## [TASK OBJECTIVE]
Lines outside the range are not wanted. Give again exactly the lines between the line holding "[115,594,307,636] SEO Paketleri" and the line holding "[115,994,409,1036] İzmir Şantiye", inclusive, from the listing below.

## [EXERCISE DATA]
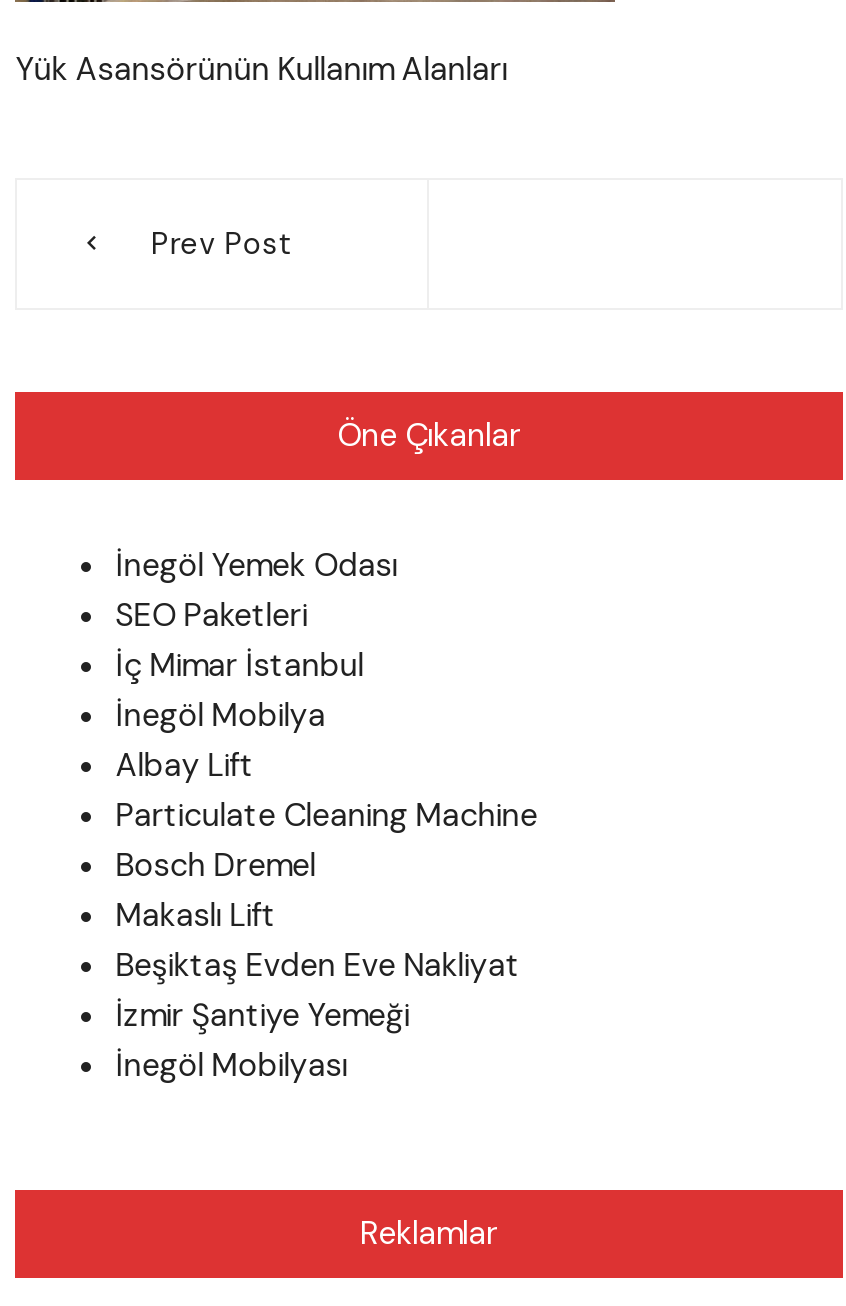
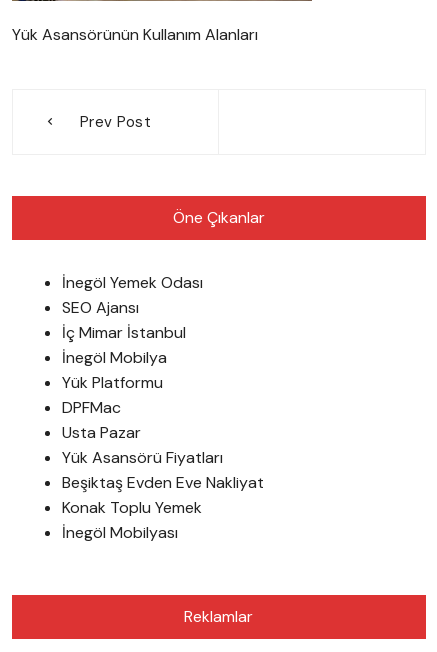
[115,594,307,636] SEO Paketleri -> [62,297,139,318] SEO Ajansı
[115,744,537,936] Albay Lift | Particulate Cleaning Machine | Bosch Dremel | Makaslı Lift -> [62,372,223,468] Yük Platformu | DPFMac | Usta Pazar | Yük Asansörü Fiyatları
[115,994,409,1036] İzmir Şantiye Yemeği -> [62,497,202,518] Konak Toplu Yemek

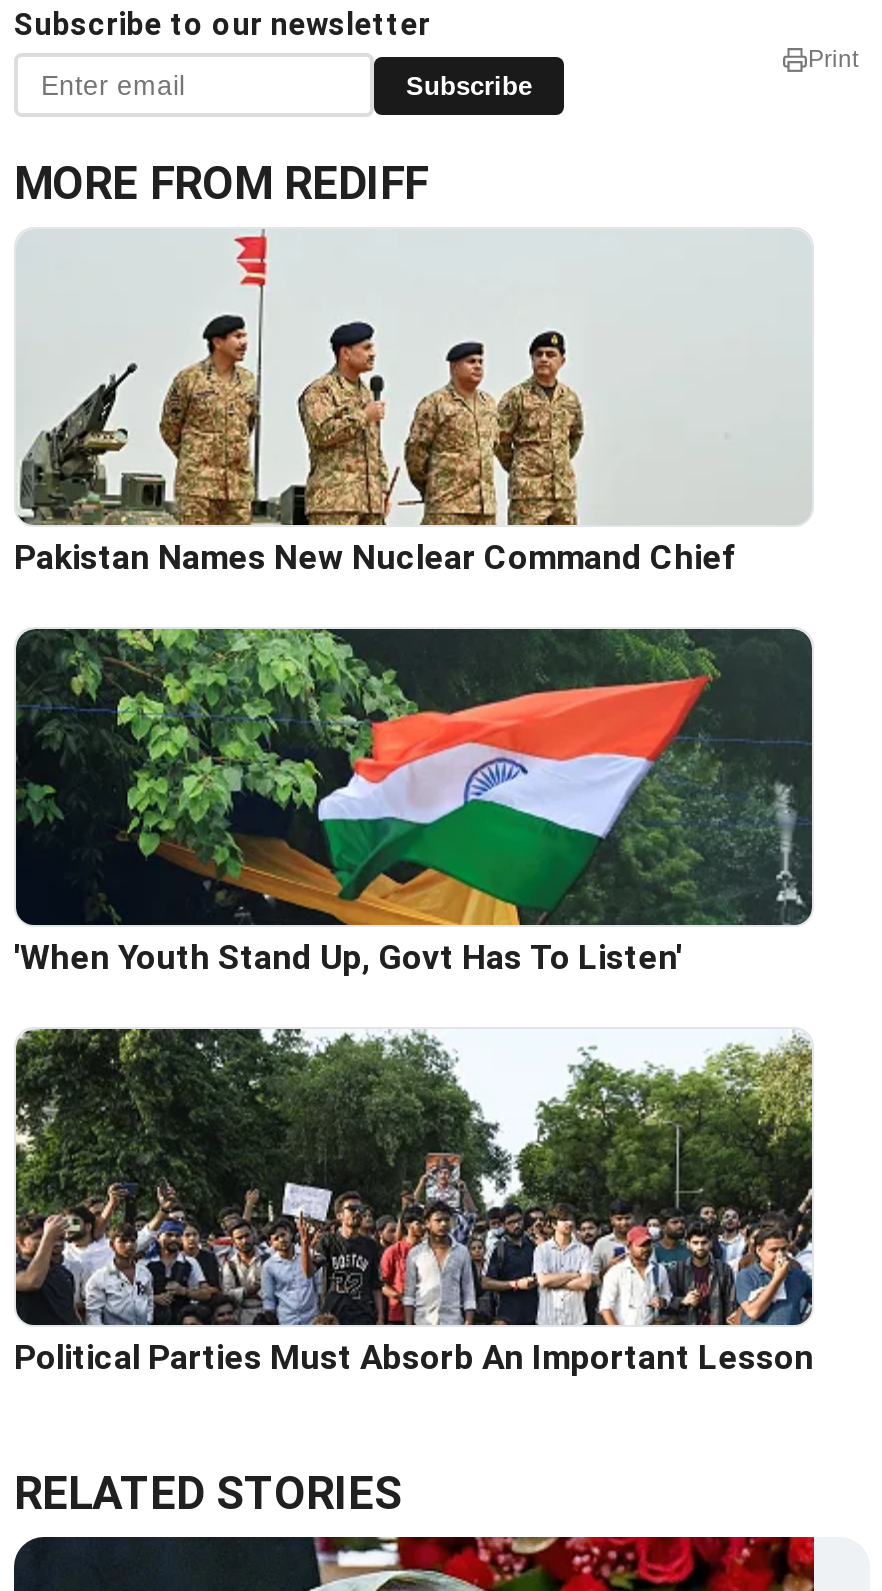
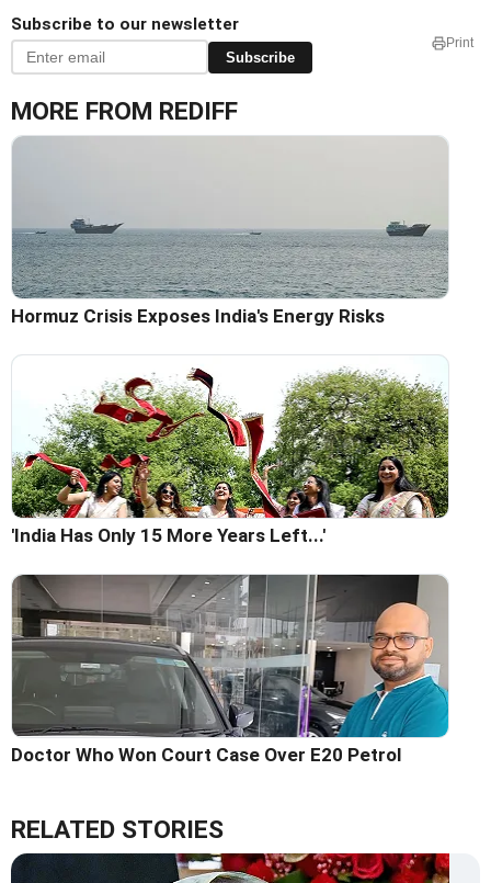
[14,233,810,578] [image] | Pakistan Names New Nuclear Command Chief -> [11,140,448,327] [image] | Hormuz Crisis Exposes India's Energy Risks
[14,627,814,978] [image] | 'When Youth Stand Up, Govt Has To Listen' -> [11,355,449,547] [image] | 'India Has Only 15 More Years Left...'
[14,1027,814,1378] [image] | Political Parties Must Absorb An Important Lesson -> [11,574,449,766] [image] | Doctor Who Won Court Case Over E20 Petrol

---

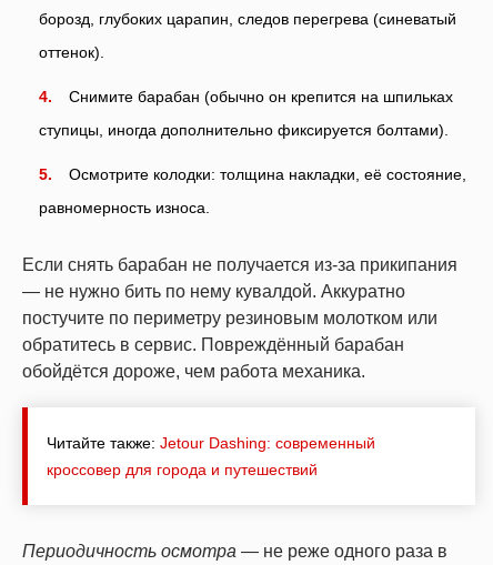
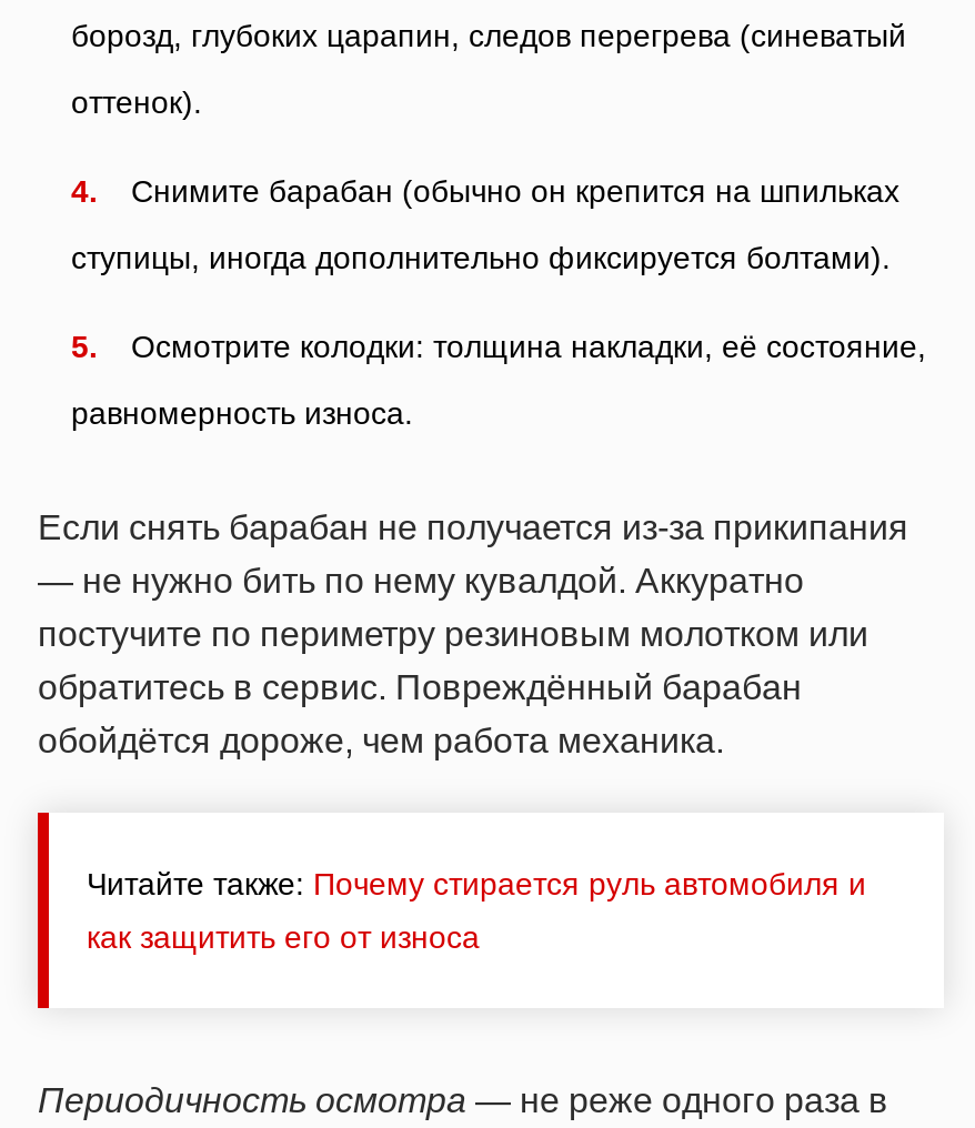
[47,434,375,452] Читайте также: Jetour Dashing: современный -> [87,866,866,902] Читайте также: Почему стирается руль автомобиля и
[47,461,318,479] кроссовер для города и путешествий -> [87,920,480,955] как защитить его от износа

## [RESULT FOR THIS EXERCISE]
[115,594,307,636] SEO Paketleri -> [62,297,139,318] SEO Ajansı
[115,744,537,936] Albay Lift | Particulate Cleaning Machine | Bosch Dremel | Makaslı Lift -> [62,372,223,468] Yük Platformu | DPFMac | Usta Pazar | Yük Asansörü Fiyatları
[115,994,409,1036] İzmir Şantiye Yemeği -> [62,497,202,518] Konak Toplu Yemek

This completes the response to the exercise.